Aug. 27th, 2008 | 07:08 pm
current disposition:
sad
posted by:
edhelur
You see, not only did Joe have to leave on Sunday (hence three days of feeling like utter shit), but I've been nauseated and sore for close to a week now (thus, mild shit for the last week). I just ate a sesame ball, and my stomach is disagreeing violently with my decision to do so. Fucking hell. I haven't actually vomited yet, but I definitely feel like it.
Also, the three people I've told about this nausea have told me I should buy and use a pregnancy test, but I don't really want to. In fact, I really don't want to. It's too scary. 1-2% of women who use an IUD (which I am) get pregnant over 10 years. Theoretically, that's 99.994% effectiveness over two months. I can't be that shit outta luck, can I?

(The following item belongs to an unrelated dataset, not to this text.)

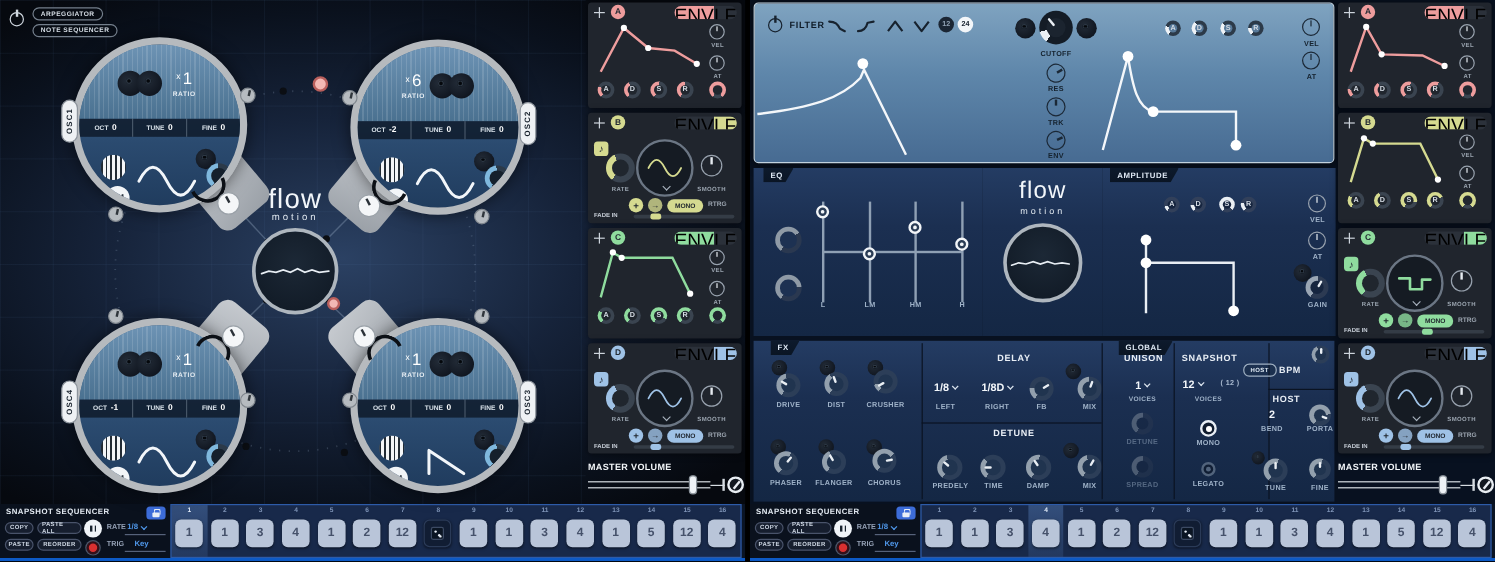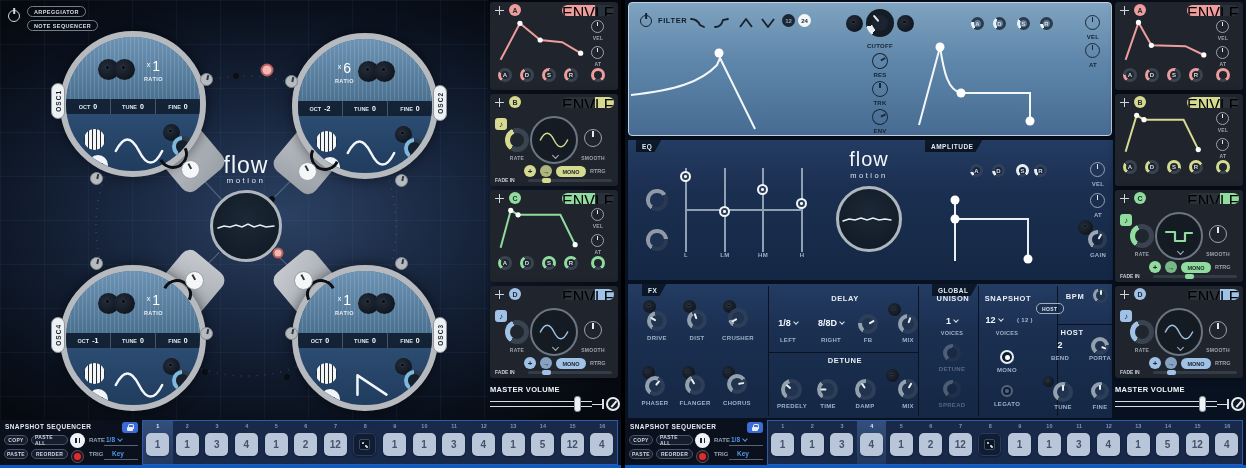"BPM" div.wlab { top: 8px -> 20px }
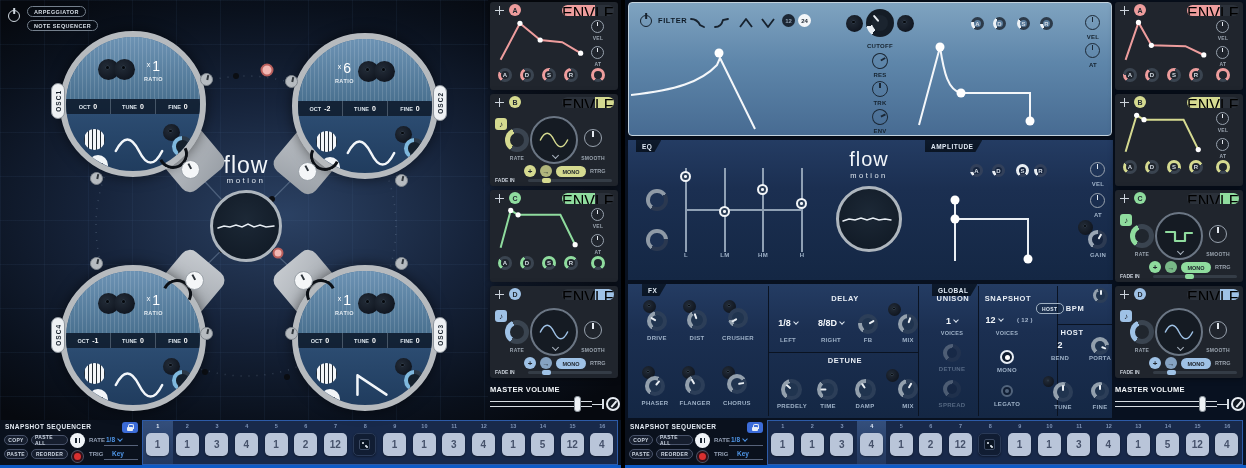"8/8D" span { text: 8/8D -> 1/8D }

I can almost ignore the nausea though, as long as I don't eat much, and especially not fatty foods. The worse part is Joe being gone. I don't quite know how or why I ended up loving this particular young man who happens to live some four thousand mile plus distance away, but I do. And he's gone. I won't see him properly, let alone hug or kiss him, until at least Christmas. I want to be squished against his body, and I want it so bad. I barely slept for Sunday or Monday nights, and I slept only half decently last night.
I need to stop dwelling on not having him, and anticipate having him 'soon'. Soon soon soon. Christmas isn't that far away. Not too long. Not too long.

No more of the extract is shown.